When I came home you were watching infomercials, eating croutons out of the box and salsa from a funnel. Well done.
things I have learned from cosmo today- 40% of guys are uncircumsized, you can have a beer facial, and i really need to get tested for std's
Do you think if I puke at the gym they think is because I'm going hard walking on the treadmill?
I drunkenly asked a stripper to join our volleyball team.
Yea idk it was like early in the morning and you were walking around with no shoes carrying a printer
He just invited me over to bang on a sunday afternoon. If I can make it top the time I went to a strip club on fathers day then I'll consider it a success.
How drunk is "too drunk" for candlelight service?

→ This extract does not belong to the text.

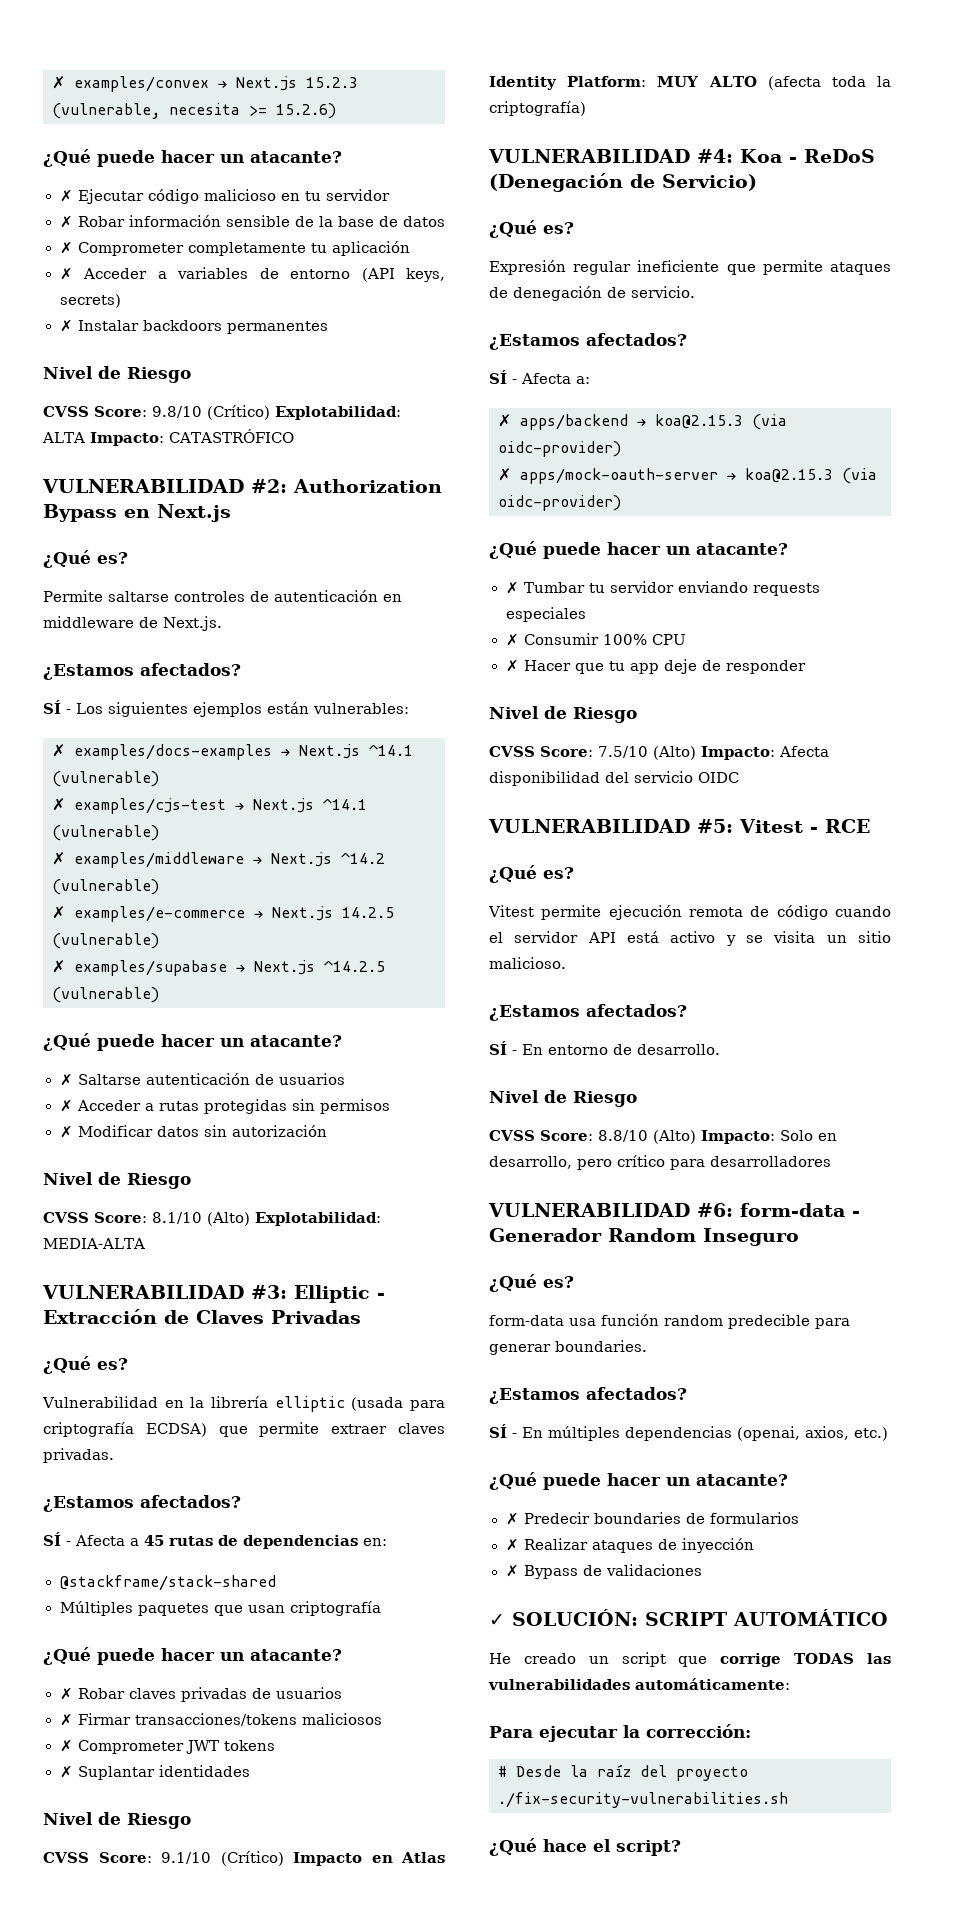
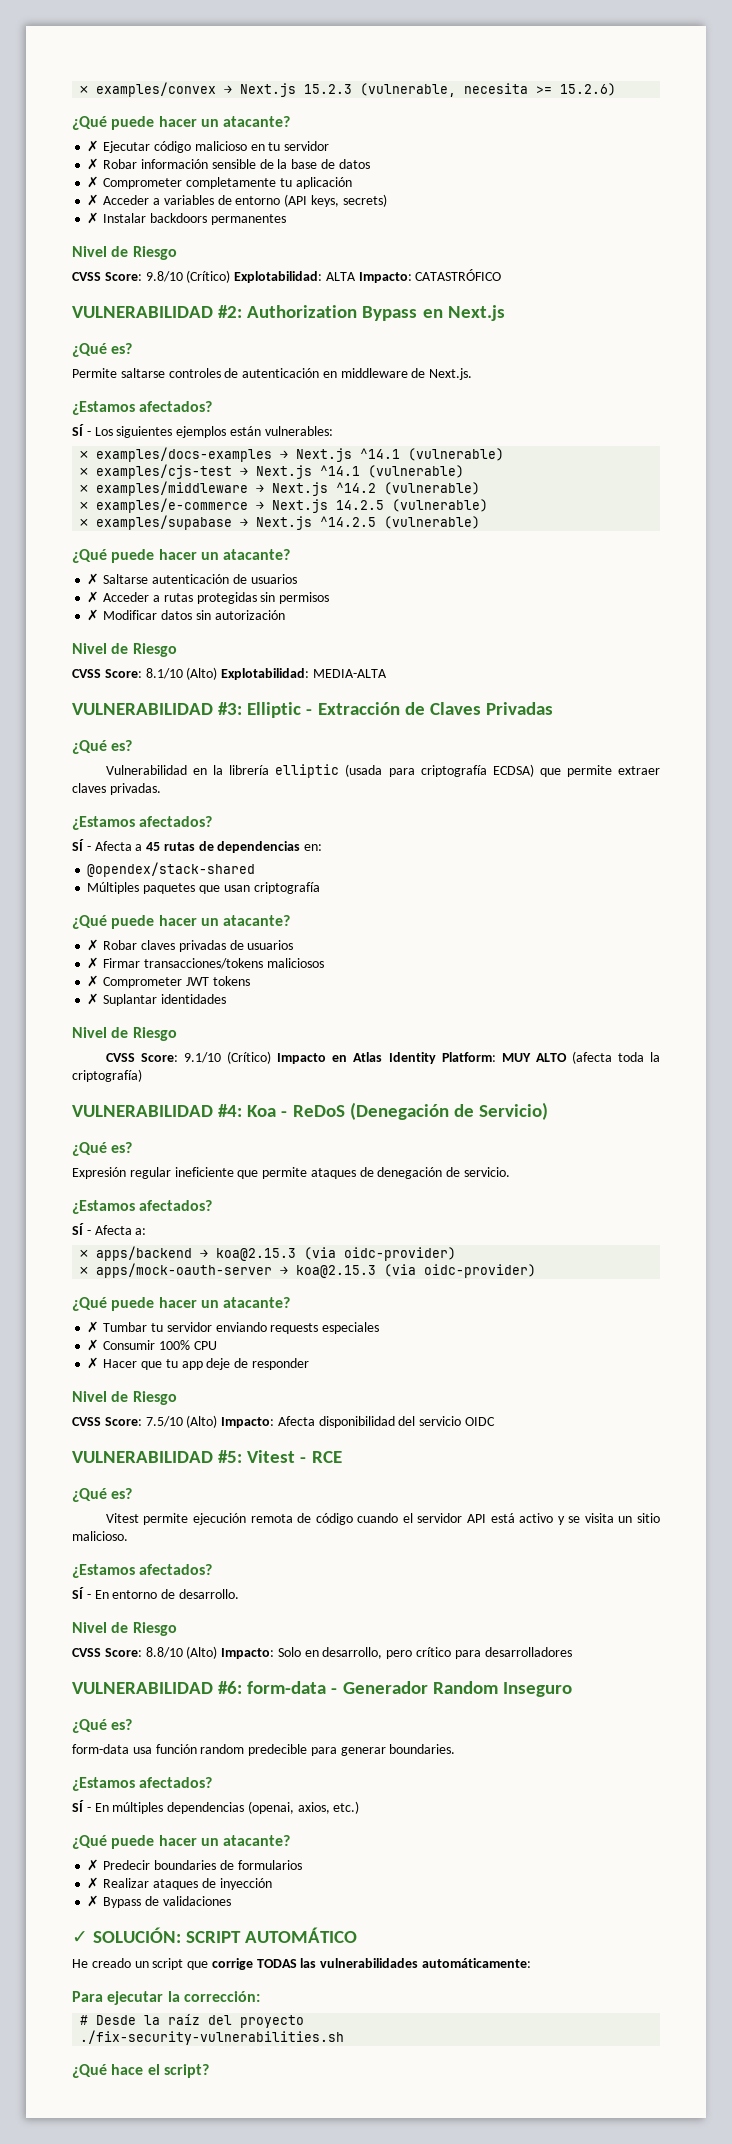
- @stackframe/stack-shared
+ @opendex/stack-shared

I'm gonna make some noodles and go to bed. Hopefully I don't fall into the stove or something.
I screamed so bad because I thought he was going for my sandwich forgetting it was in my hand
He's thawing a cheesecake on his stomach. We're that high.
When I die I just want my headstone to my name, date of birth-death, and TEQUILA!!
I'm not sure what exactly you were planning, but you kept yelling that we were going to need a lot of midgets and a lawyer.
He skipped an important family function with his dying father to fuck me. Terrible human, amazing fuck buddy.
Right?? Give me some apple scented candles and I'm a fall wet dream
I am afraid of asking him for his new number so I continue to text the one that's no longer in service.